#### INSTRUCTIONS FOR THE TASK:
The listing, minus its pictures, is to be given again exactly.

#### RECORDS FOR PROCESSING:
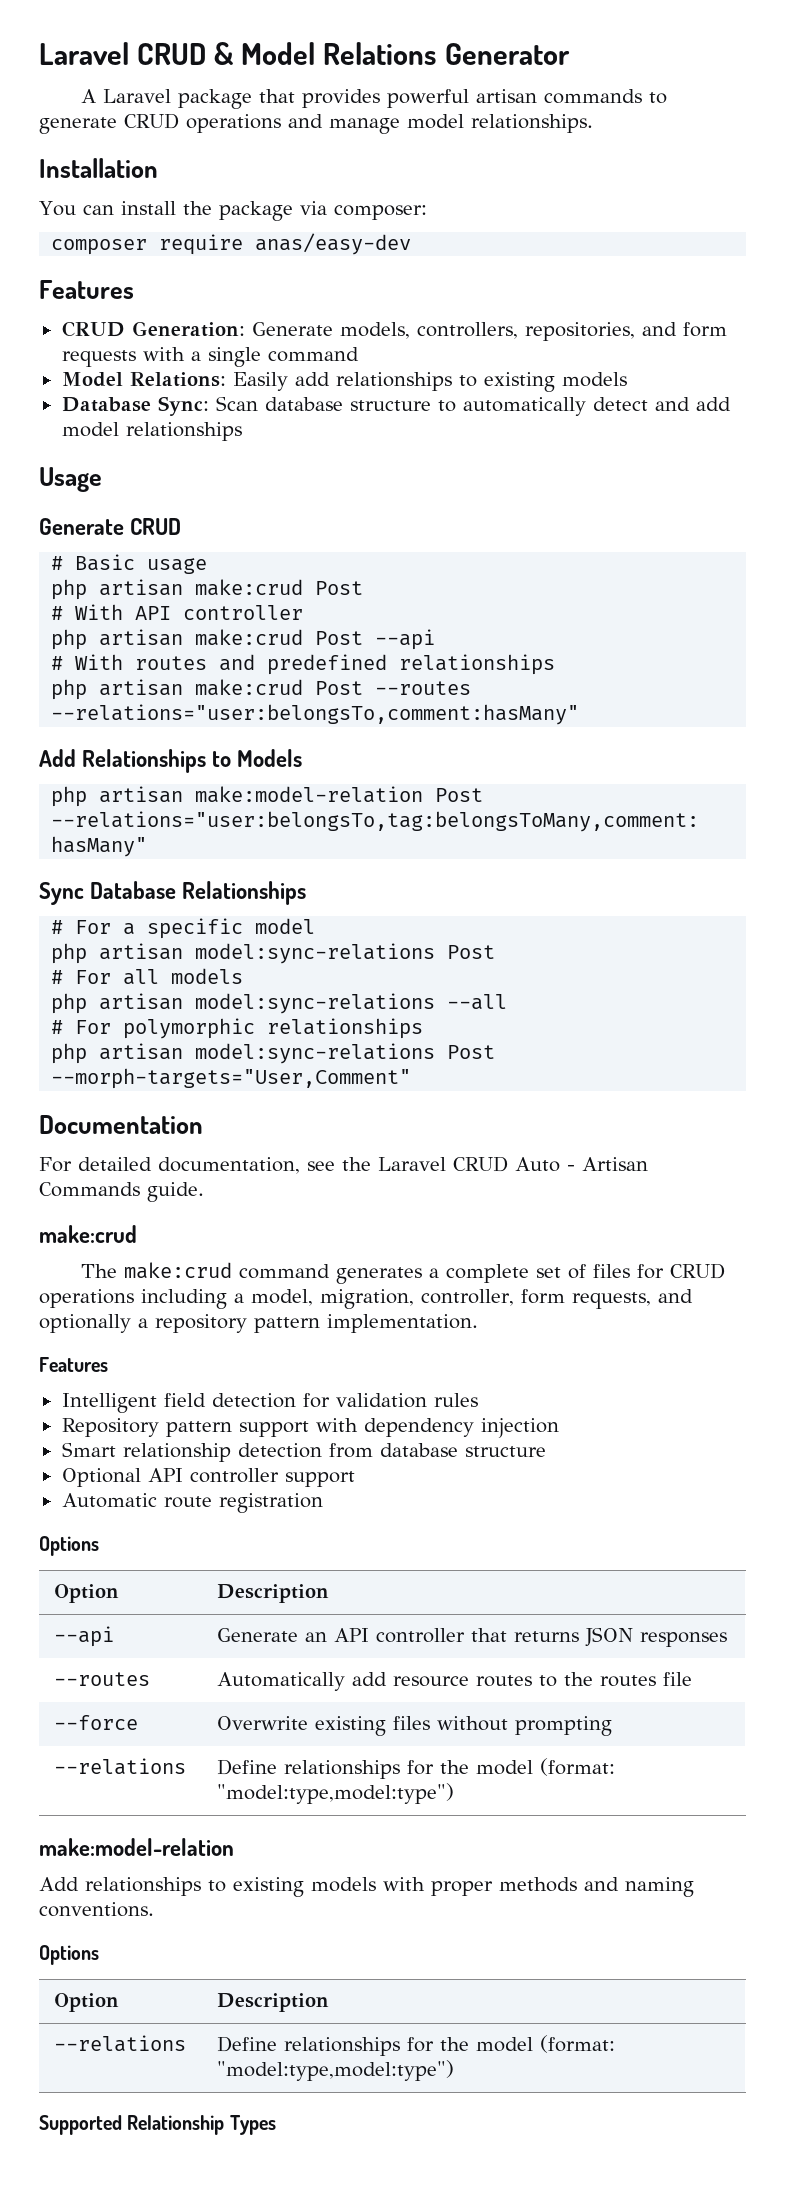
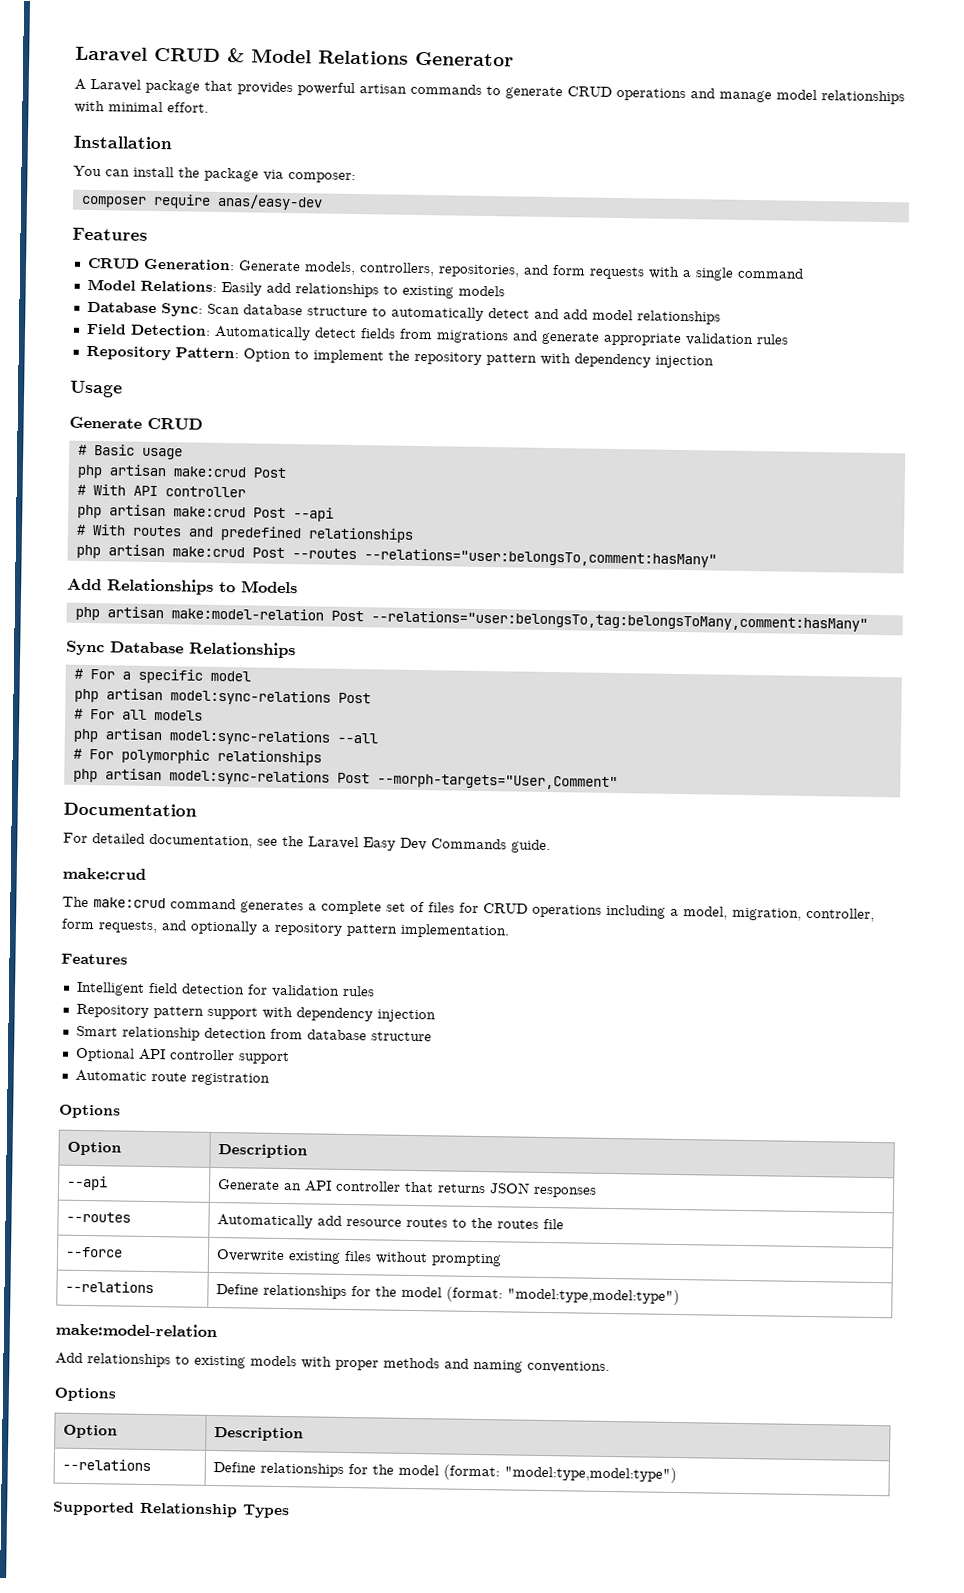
- A Laravel package that provides powerful artisan commands to generate CRUD operations and manage model relationships.
+ A Laravel package that provides powerful artisan commands to generate CRUD operations and manage model relationships with minimal effort.
+ Field Detection: Automatically detect fields from migrations and generate appropriate validation rules
+ Repository Pattern: Option to implement the repository pattern with dependency injection
- For detailed documentation, see the Laravel CRUD Auto - Artisan Commands guide.
+ For detailed documentation, see the Laravel Easy Dev Commands guide.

#### FINISHED EXERCISE:
- A Laravel package that provides powerful artisan commands to generate CRUD operations and manage model relationships.
+ A Laravel package that provides powerful artisan commands to generate CRUD operations and manage model relationships with minimal effort.
+ Field Detection: Automatically detect fields from migrations and generate appropriate validation rules
+ Repository Pattern: Option to implement the repository pattern with dependency injection
- For detailed documentation, see the Laravel CRUD Auto - Artisan Commands guide.
+ For detailed documentation, see the Laravel Easy Dev Commands guide.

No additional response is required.